Tim, is the training data something you can share publicly? Or privately?  I 
can't publicly share the data that has been used to train the sentence 
detector, I can only share the models that get built. And you can't build a 
model from an existing model + more data, you need all the training data 
together.

Regarding how quickly we can get this out there, I can train a new sentence 
detector in a day or two. But that's just the first step - to really 
incorporate this, I would suggest this be a point release.   We would need a 
release manager for that.  Right now I don't have time for that.  I haven't 
heard a consensus saying whether this should be the new behavior. 

>From what I remember we are going to need code changes to make optional the 
>code that splits at line breaks, or was your test replacing the existing 
>cTAKES sentence detector and just using OpenNLP directly.

-- James

-----Original Message-----
From: Tim Miller [mailto:[email protected]] 
Sent: Monday, January 27, 2014 8:52 AM
To: [email protected]
Subject: Re: sentence detector newline behavior

OK, with the most recent version I am able to replicate the performance 
I was getting before.

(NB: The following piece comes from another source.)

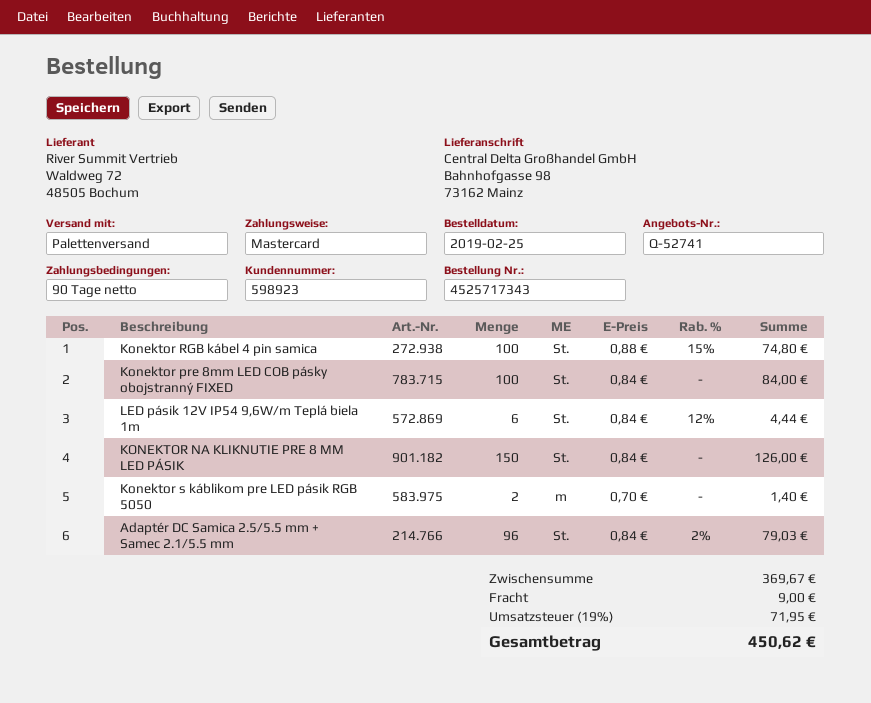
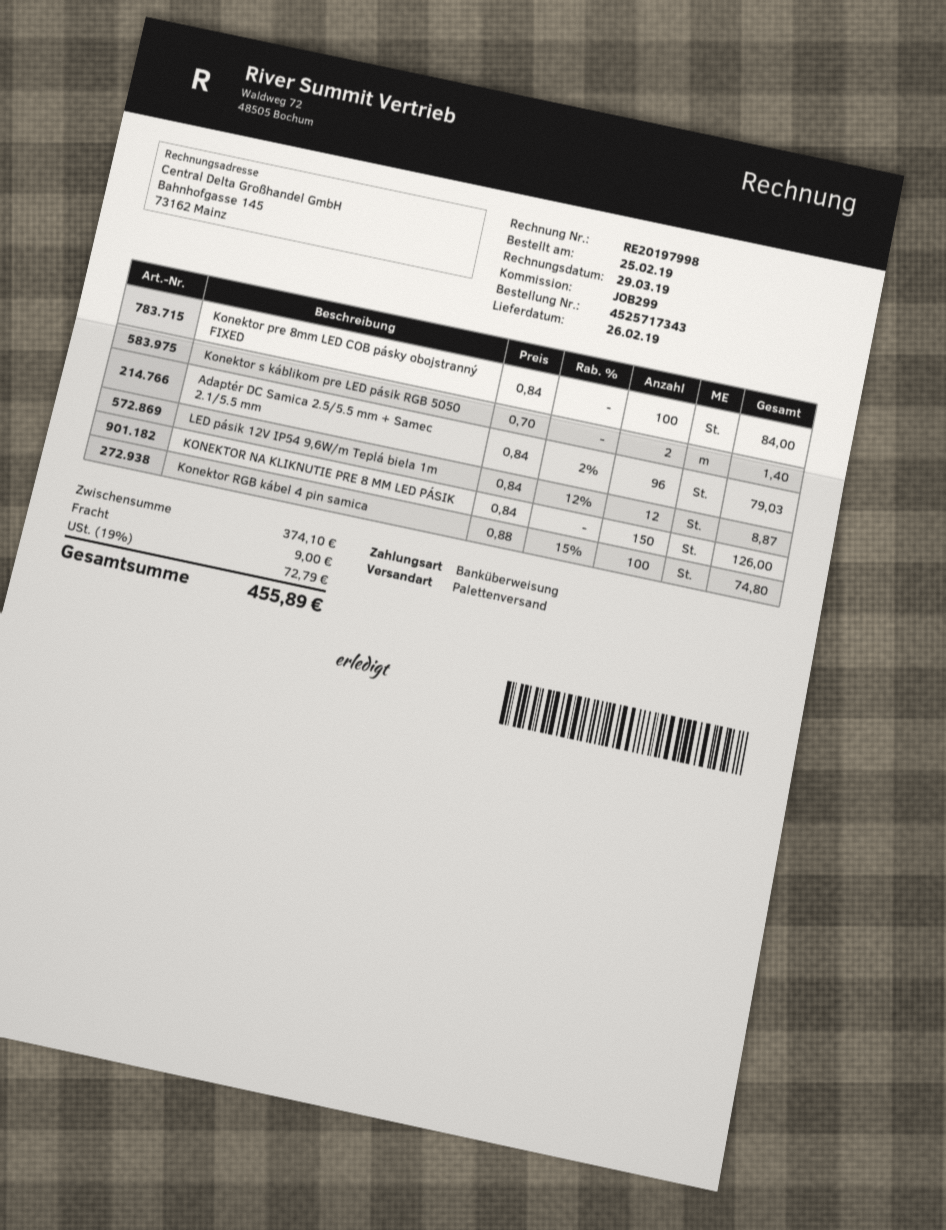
payment method: Mastercard -> bank transfer
LED pásik 12V IP54 9,6W/m Teplá biela 1m: 6 x 0.84 - 12% = 4.44 -> 12 x 0.84 - 12% = 8.87
subtotal: 369.67 -> 374.10
tax: 19% = 71.95 -> 19% = 72.79
total: 450.62 -> 455.89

Thanks a lot Jörn!

Assuming this is in the next incremental release of opennlp, how quickly 
can we get a re-trained model into cTAKES? I heard from a researcher at 
AMIA who tried cTAKES and because of this bug in the way we handle 
sentences was trying to find an outside sentence detector as a 
preprocess to cTAKES, and frankly that is insane. We should be able to 
get something this simple right. And I think this is the kind of thing 
that can leave new users scratching their heads and doubting our overall 
competence.

James, I believe you are usually the one who rebuilds the models? What 
would be the best way to incorporate the data I have that has some 
instances of non-sentence terminating newlines?

Tim


On 01/27/2014 06:10 AM, Jörn Kottmann wrote:
> On 01/26/2014 11:29 PM, Miller, Timothy wrote:
>> Yes, this fixes the whitespace sentence issue but the evaluation issue
>> remains. I believe the problem is in SentenceSampleStream, where in the
>> following block the whitespace trim happens before the <LF> character is
>> replaced with the \n character. So test sentences that ended with <LF>
>> will be one character longer than they should be.
>>
>>> >       sentence = sentence.trim();
>>> >       sentence = replaceNewLineEscapeTags(sentence);
>>> >       sentencesString.append(sentence);
>>> >       int end = sentencesString.length();
>>> >       sentenceSpans.add(new Span(begin, end));
>>> >       sentencesString.append(' ');
>
> Yes, that must be the issue. During training the new line is inlucded 
> in the span, and during
> detection the white space remover creates a span without the new line 
> char.
>
> I suggest that the evaluator just ignores white space differences 
> between sentences. My test case then
> has the expected performance numbers.
>
> What do you think?
>
> Anyway, I committed the change. Please give it a try.